Dataset excerpts
[Start of Attachment]

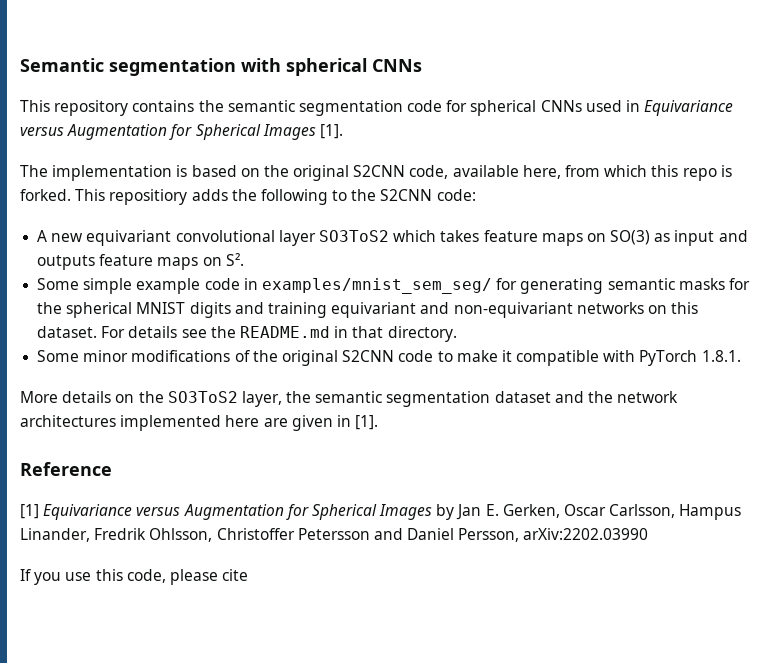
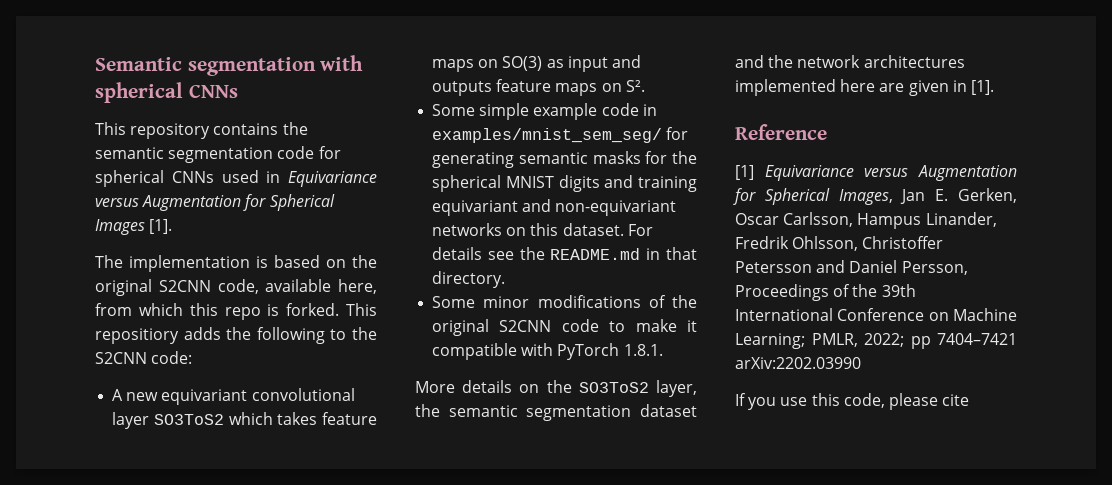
- [1] Equivariance versus Augmentation for Spherical Images by Jan E. Gerken, Oscar Carlsson, Hampus Linander, Fredrik Ohlsson, Christoffer Petersson and Daniel Persson, arXiv:2202.03990
+ [1] Equivariance versus Augmentation for Spherical Images, Jan E. Gerken, Oscar Carlsson, Hampus Linander, Fredrik Ohlsson, Christoffer Petersson and Daniel Persson, Proceedings of the 39th International Conference on Machine Learning; PMLR, 2022; pp 7404–7421 arXiv:2202.03990

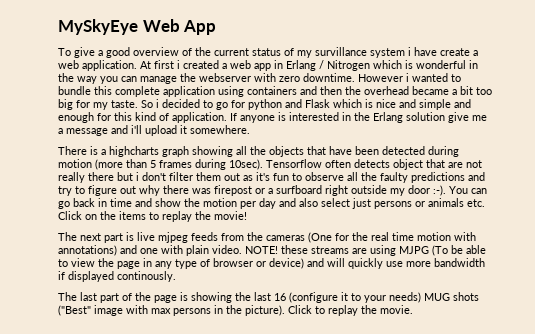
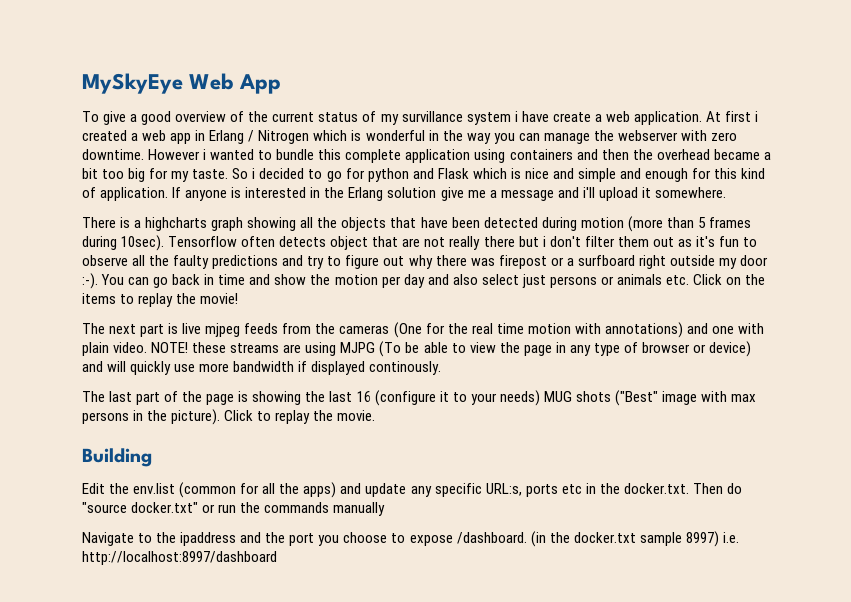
+ Building
+ Edit the env.list (common for all the apps) and update any specific URL:s, ports etc in the docker.txt. Then do "source docker.txt" or run the commands manually
+ Navigate to the ipaddress and the port you choose to expose /dashboard. (in the docker.txt sample 8997) i.e. http://localhost:8997/dashboard

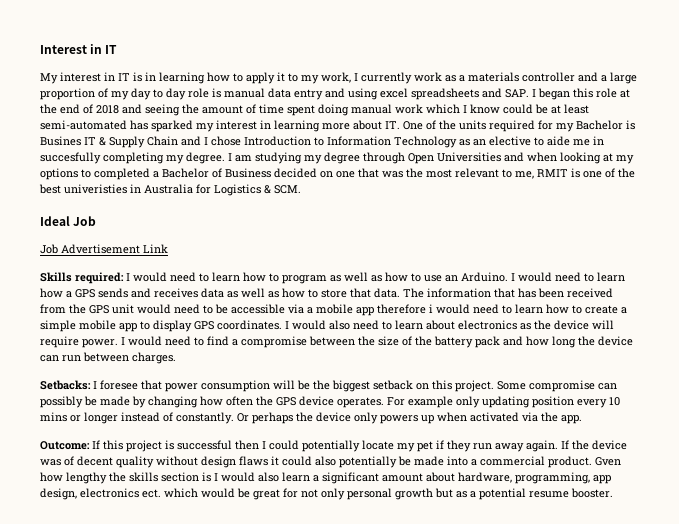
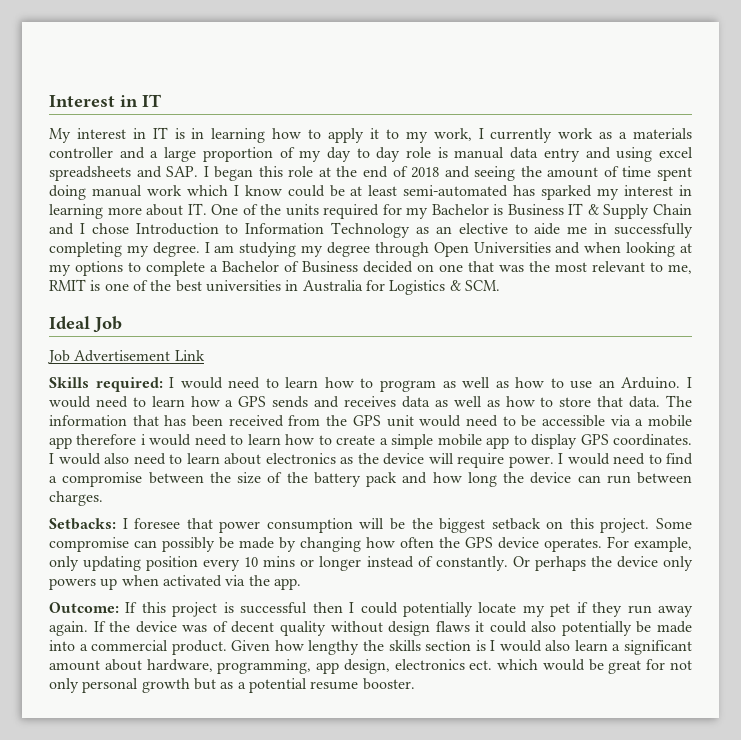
- My interest in IT is in learning how to apply it to my work, I currently work as a materials controller and a large proportion of my day to day role is manual data entry and using excel spreadsheets and SAP. I began this role at the end of 2018 and seeing the amount of time spent doing manual work which I know could be at least semi-automated has sparked my interest in learning more about IT. One of the units required for my Bachelor is Busines IT & Supply Chain and I chose Introduction to Information Technology as an elective to aide me in succesfully completing my degree.
+ My interest in IT is in learning how to apply it to my work, I currently work as a materials controller and a large proportion of my day to day role is manual data entry and using excel spreadsheets and SAP. I began this role at the end of 2018 and seeing the amount of time spent doing manual work which I know could be at least semi-automated has sparked my interest in learning more about IT. One of the units required for my Bachelor is Business IT & Supply Chain and I chose Introduction to Information Technology as an elective to aide me in successfully completing my degree.
- I am studying my degree through Open Universities and when looking at my options to completed a Bachelor of Business decided on one that was the most relevant to me, RMIT is one of the best univeristies in Australia for Logistics & SCM.
+ I am studying my degree through Open Universities and when looking at my options to complete a Bachelor of Business decided on one that was the most relevant to me, RMIT is one of the best universities in Australia for Logistics & SCM.
- For example only updating position every 10 mins or longer instead of constantly.
+ For example, only updating position every 10 mins or longer instead of constantly.
- Gven how lengthy the skills section is I would also learn a significant amount about hardware, programming, app design, electronics ect. which would be great for not only personal growth but as a potential resume booster.
+ Given how lengthy the skills section is I would also learn a significant amount about hardware, programming, app design, electronics ect. which would be great for not only personal growth but as a potential resume booster.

[End of Attachment]

Activity —
Wherever a line of the data holds "hardware", copy that line.

Solution to this task —
- Gven how lengthy the skills section is I would also learn a significant amount about hardware, programming, app design, electronics ect. which would be great for not only personal growth but as a potential resume booster.
+ Given how lengthy the skills section is I would also learn a significant amount about hardware, programming, app design, electronics ect. which would be great for not only personal growth but as a potential resume booster.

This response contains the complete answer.